**Required action**
Your answer must be an exact copy of the entries below, with no pictures in it.

**Records provided**
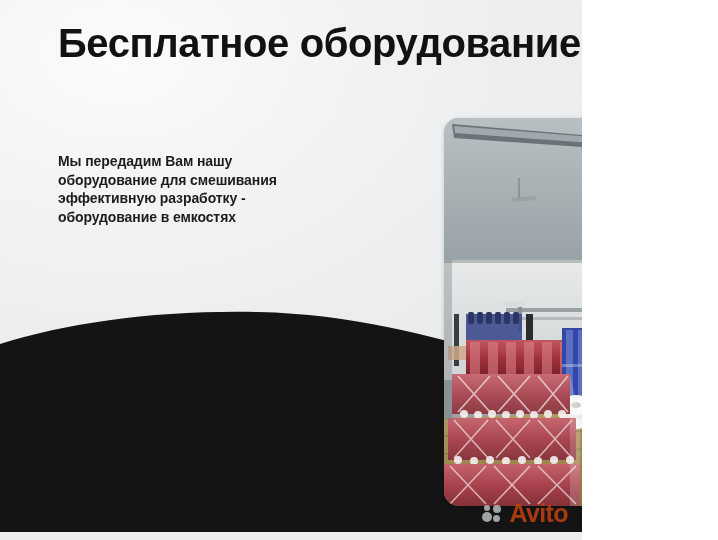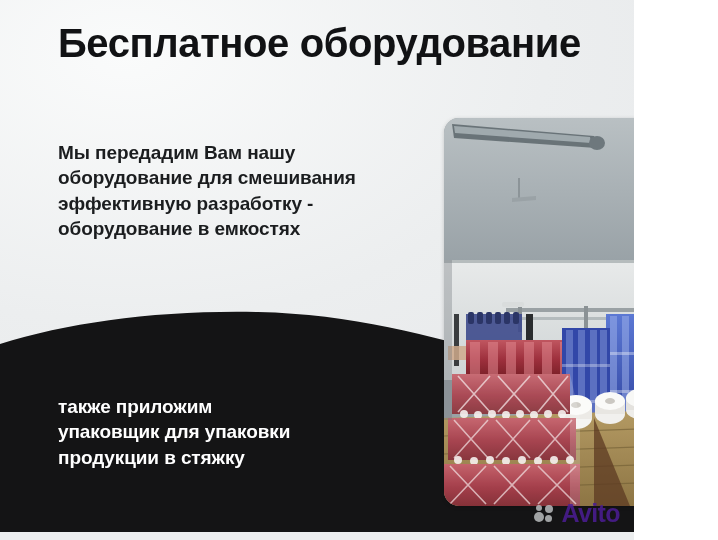--- a/index.html
+++ b/index.html
@@ -9,7 +9,7 @@
   }
   .slide {
     position: relative;
-    width: 634px;
+    width: 582px;
     height: 540px;
     overflow: hidden;
     background: #eef0f1;

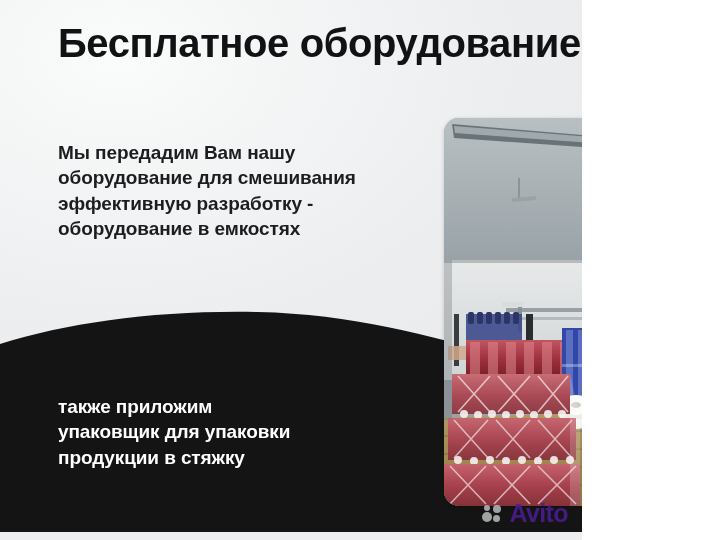--- a/index.html
+++ b/index.html
@@ -62,10 +62,10 @@
   .lead-text {
     position: absolute;
     left: 58px;
-    top: 140px;
+    top: 152px;
     width: 372px;
     color: #1b1d1f;
-    font-size: 19px;
+    font-size: 14px;
     font-weight: bold;
     line-height: 1.33;
     letter-spacing: -0.1px;

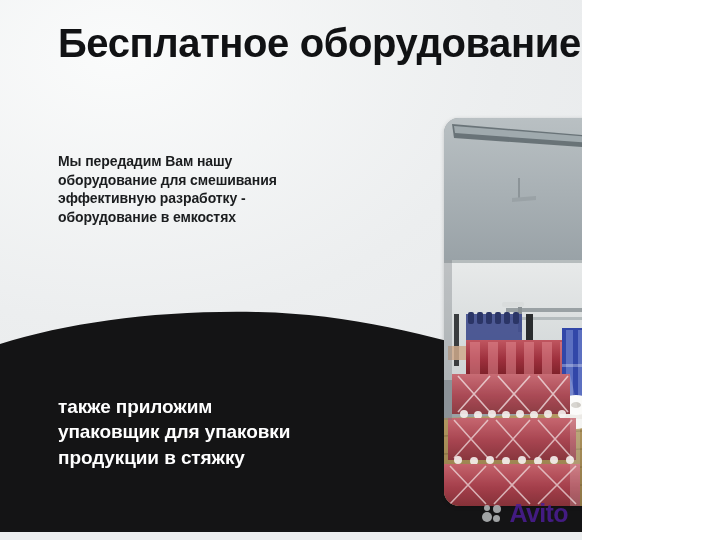--- a/index.html
+++ b/index.html
@@ -162,11 +162,6 @@
     <span class="line">оборудование в емкостях</span>
   </div>
 
-  <div class="sub-text">
-    <span class="line">также приложим</span>
-    <span class="line">упаковщик для упаковки</span>
-    <span class="line">продукции в стяжку</span>
-  </div>
 
   <div class="photo-card">
     <svg width="220" height="388" viewBox="0 0 220 388" xmlns="http://www.w3.org/2000/svg">

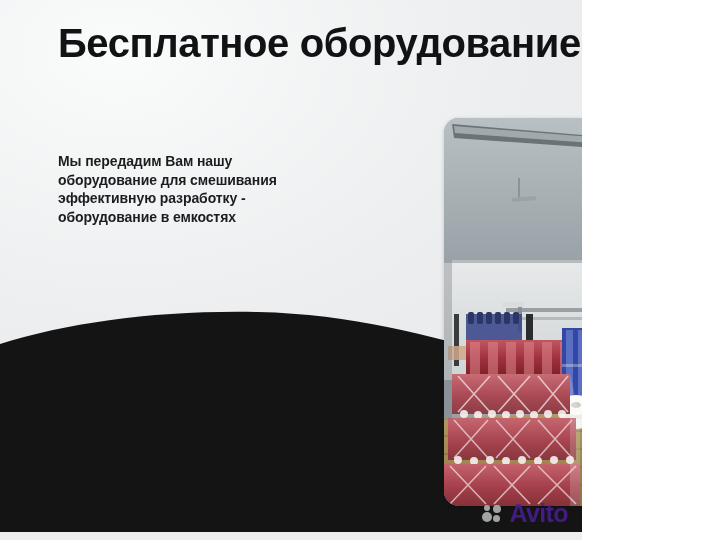--- a/index.html
+++ b/index.html
@@ -126,7 +126,7 @@
   .avito-mark .d3 { width: 6px;  height: 6px;  left: 2px;  top: 1px;  }
   .avito-mark .d4 { width: 8px;  height: 8px;  left: 11px; top: 1px;  }
   .avito-word {
-    color: #4c1d95;
+    color: #c2410c;
     font-size: 25px;
     font-weight: bold;
     letter-spacing: -0.6px;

**Solved problem**
--- a/index.html
+++ b/index.html
@@ -9,7 +9,7 @@
   }
   .slide {
     position: relative;
-    width: 634px;
+    width: 582px;
     height: 540px;
     overflow: hidden;
     background: #eef0f1;

--- a/index.html
+++ b/index.html
@@ -62,10 +62,10 @@
   .lead-text {
     position: absolute;
     left: 58px;
-    top: 140px;
+    top: 152px;
     width: 372px;
     color: #1b1d1f;
-    font-size: 19px;
+    font-size: 14px;
     font-weight: bold;
     line-height: 1.33;
     letter-spacing: -0.1px;

--- a/index.html
+++ b/index.html
@@ -162,11 +162,6 @@
     <span class="line">оборудование в емкостях</span>
   </div>
 
-  <div class="sub-text">
-    <span class="line">также приложим</span>
-    <span class="line">упаковщик для упаковки</span>
-    <span class="line">продукции в стяжку</span>
-  </div>
 
   <div class="photo-card">
     <svg width="220" height="388" viewBox="0 0 220 388" xmlns="http://www.w3.org/2000/svg">

--- a/index.html
+++ b/index.html
@@ -126,7 +126,7 @@
   .avito-mark .d3 { width: 6px;  height: 6px;  left: 2px;  top: 1px;  }
   .avito-mark .d4 { width: 8px;  height: 8px;  left: 11px; top: 1px;  }
   .avito-word {
-    color: #4c1d95;
+    color: #c2410c;
     font-size: 25px;
     font-weight: bold;
     letter-spacing: -0.6px;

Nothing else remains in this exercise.